Will federal IT budgets ever see growth periods again?

The $80 billion federal IT market will continue to experience intermittent periods of headwinds and calm during the next 12 to 18 months, said Bill Loomis, managing director of Stifel Nicolaus, as he opened a federal IT outlook discussion on March 28 organized by TechAmerica.

“There is going to be a lot of uncertainty and that creates delays” in contract award activity due primarily to current and expected fiscal constraints and the November election, he said.

“Everybody is seeing their bid pipelines continue to pile up,” he said.

Loomis predicted “a little relief toward the end of the fiscal year. But then we’ll be back again with delays,” which he attributed to federal budget uncertainties, pricing pressures and the demand for great efficiencies.

“All this is slowing organic growth,” Loomis said.

But there is some reason for optimism looking to 2014 and beyond primarily because of demand for improving cybersecurity applications, he added.

Dan Chenok, vice president for technology strategy and a senior fellow at the Center for the Business of Government at IBM Global Business Services, agreed.

“Some spending in IT will decline,” he said.

But there will be a pickup in activity in the last quarter of fiscal 2012 because program managers will be under pressure to fund programs before the new fiscal year begins October 1.

“Then there will be a big lull. Then, depending on the outcome of the election, if there’s a turnover [in administrations] you’ll see a lot of activity toward the end of the calendar year and early January because the [Obama] administration will want to get as much out the door as it can,” Chenok said. “Then there will be another lull while the next administration comes in. But if there’s a second term, that [lull] will be much more limited.”

Tim Hoechst, chief technology officer at Agilex Technologies, said perception affects behavior. Everyone realizes this year that budget constraints apply across the board, so “the decision-making is much more measured,” he said.

Agencies and contractors are planning for lower budgets rather than being paralyzed by the thought of them. “In some ways it feels like a more deliberate and measured approach through the spring and into the late summer hopefully in the choices them make,” Hoechst said.

“Despite the fact that the budgets will be smaller, that gives us a little bit of comfort in that we can plan a little bit better this year,” he added.

The negatives, however, have created a great opportunity for small businesses, which can reap benefits from the government’s move to multiple award contract vehicles and solving problems in small bites, Hoechst said.

“It does mean we live day to day a little bit more, [with] six-month engagements rather than six-year engagements and that means a lot more work to keep the business going.

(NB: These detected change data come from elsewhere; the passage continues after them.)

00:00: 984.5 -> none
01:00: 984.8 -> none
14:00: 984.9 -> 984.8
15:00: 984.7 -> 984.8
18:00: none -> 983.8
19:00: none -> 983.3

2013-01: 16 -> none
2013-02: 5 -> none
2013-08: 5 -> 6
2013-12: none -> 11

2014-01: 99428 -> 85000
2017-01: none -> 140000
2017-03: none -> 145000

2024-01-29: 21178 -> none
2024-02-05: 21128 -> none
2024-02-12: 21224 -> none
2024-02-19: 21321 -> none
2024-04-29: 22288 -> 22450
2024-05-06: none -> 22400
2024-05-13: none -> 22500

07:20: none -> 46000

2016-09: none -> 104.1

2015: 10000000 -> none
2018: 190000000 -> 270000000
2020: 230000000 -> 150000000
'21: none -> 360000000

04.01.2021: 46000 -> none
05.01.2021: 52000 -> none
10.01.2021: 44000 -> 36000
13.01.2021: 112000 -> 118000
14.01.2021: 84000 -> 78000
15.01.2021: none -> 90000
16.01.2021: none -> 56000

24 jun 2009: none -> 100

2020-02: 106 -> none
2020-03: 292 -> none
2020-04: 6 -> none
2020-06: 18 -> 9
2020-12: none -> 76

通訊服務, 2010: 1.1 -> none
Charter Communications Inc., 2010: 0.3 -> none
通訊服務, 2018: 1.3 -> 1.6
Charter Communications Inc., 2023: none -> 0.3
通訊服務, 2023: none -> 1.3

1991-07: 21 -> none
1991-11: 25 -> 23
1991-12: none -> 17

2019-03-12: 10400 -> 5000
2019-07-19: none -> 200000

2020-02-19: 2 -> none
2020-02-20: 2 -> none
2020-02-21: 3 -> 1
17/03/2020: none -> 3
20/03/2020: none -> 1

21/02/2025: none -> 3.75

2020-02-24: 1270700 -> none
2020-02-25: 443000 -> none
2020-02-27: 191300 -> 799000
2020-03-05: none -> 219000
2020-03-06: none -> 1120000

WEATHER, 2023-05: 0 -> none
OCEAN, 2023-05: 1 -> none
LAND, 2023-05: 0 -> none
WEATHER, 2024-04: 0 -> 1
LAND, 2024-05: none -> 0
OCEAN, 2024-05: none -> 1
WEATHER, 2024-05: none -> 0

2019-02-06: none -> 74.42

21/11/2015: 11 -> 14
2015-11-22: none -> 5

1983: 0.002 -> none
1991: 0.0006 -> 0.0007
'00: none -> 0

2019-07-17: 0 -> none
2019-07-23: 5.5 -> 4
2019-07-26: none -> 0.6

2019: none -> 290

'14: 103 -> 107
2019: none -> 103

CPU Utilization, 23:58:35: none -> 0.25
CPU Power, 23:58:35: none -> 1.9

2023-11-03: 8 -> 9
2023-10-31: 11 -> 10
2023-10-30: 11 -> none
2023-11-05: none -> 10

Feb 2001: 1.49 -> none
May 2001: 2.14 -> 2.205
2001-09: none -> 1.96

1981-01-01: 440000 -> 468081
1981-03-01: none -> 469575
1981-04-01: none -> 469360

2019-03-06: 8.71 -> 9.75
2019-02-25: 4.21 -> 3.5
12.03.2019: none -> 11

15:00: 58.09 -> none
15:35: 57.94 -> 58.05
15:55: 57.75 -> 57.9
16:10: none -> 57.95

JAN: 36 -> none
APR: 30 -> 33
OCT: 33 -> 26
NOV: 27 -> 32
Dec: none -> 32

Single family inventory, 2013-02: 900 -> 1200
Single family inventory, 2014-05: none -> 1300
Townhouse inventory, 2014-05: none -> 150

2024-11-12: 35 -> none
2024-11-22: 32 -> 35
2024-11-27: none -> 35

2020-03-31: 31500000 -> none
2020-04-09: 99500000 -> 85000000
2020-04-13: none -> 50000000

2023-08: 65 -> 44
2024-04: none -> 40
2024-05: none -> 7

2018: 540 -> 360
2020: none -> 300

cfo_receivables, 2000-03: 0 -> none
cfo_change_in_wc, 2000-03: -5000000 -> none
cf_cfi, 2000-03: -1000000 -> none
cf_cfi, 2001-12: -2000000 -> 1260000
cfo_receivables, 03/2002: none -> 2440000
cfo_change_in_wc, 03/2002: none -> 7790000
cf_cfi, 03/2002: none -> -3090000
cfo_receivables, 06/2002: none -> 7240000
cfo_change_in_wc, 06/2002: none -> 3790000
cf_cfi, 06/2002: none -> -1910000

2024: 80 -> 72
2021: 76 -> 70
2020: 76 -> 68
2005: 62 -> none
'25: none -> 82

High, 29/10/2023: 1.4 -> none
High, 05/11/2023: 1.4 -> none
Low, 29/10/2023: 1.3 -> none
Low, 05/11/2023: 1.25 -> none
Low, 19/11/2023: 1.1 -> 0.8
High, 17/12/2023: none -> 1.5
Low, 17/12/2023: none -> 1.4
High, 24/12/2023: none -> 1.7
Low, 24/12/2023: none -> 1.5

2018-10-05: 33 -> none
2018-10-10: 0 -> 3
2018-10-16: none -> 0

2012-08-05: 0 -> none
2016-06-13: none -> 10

But it’s part of the reality,” he added.

In addition, small companies have a lower cost structure, which can give them the opportunity to bid on the multiple [blanket purchasing agreements] and the smaller contracts that agencies are turning to, said Tim Young, senior manager at Deloitte Consulting.

Although the panel agreed there are numerous pressures on the industry now, they had different ideas about which technologies will have the greatest impact on the federal IT market looking beyond 2012 and 2013 – cloud, mobile computing, data analytics, Web 2.0 or cybersecurity.

“The value IT has to a government enterprise can be measured in how it makes the enterprise more efficient and we want to reduce the cost of IT,” Hoechst said. He chose cloud computing because of the value data consolidation plays in agency missions.

But Young said global issues are making the No. 1 driver cybersecurity, which accounts for 10 percent of the IT budget and growing. It’s a function of what government has to do to keep data safe.

“So if we don’t get cybersecurity right, nothing else matters,” Young said.

Molly O’Neill, vice president of CGI Federal, said they all will yield a big impact. “But the reality is if we do these in silos, we’ll never get the impact we want,” she said. “It really has to be [through] convergence of all of them.”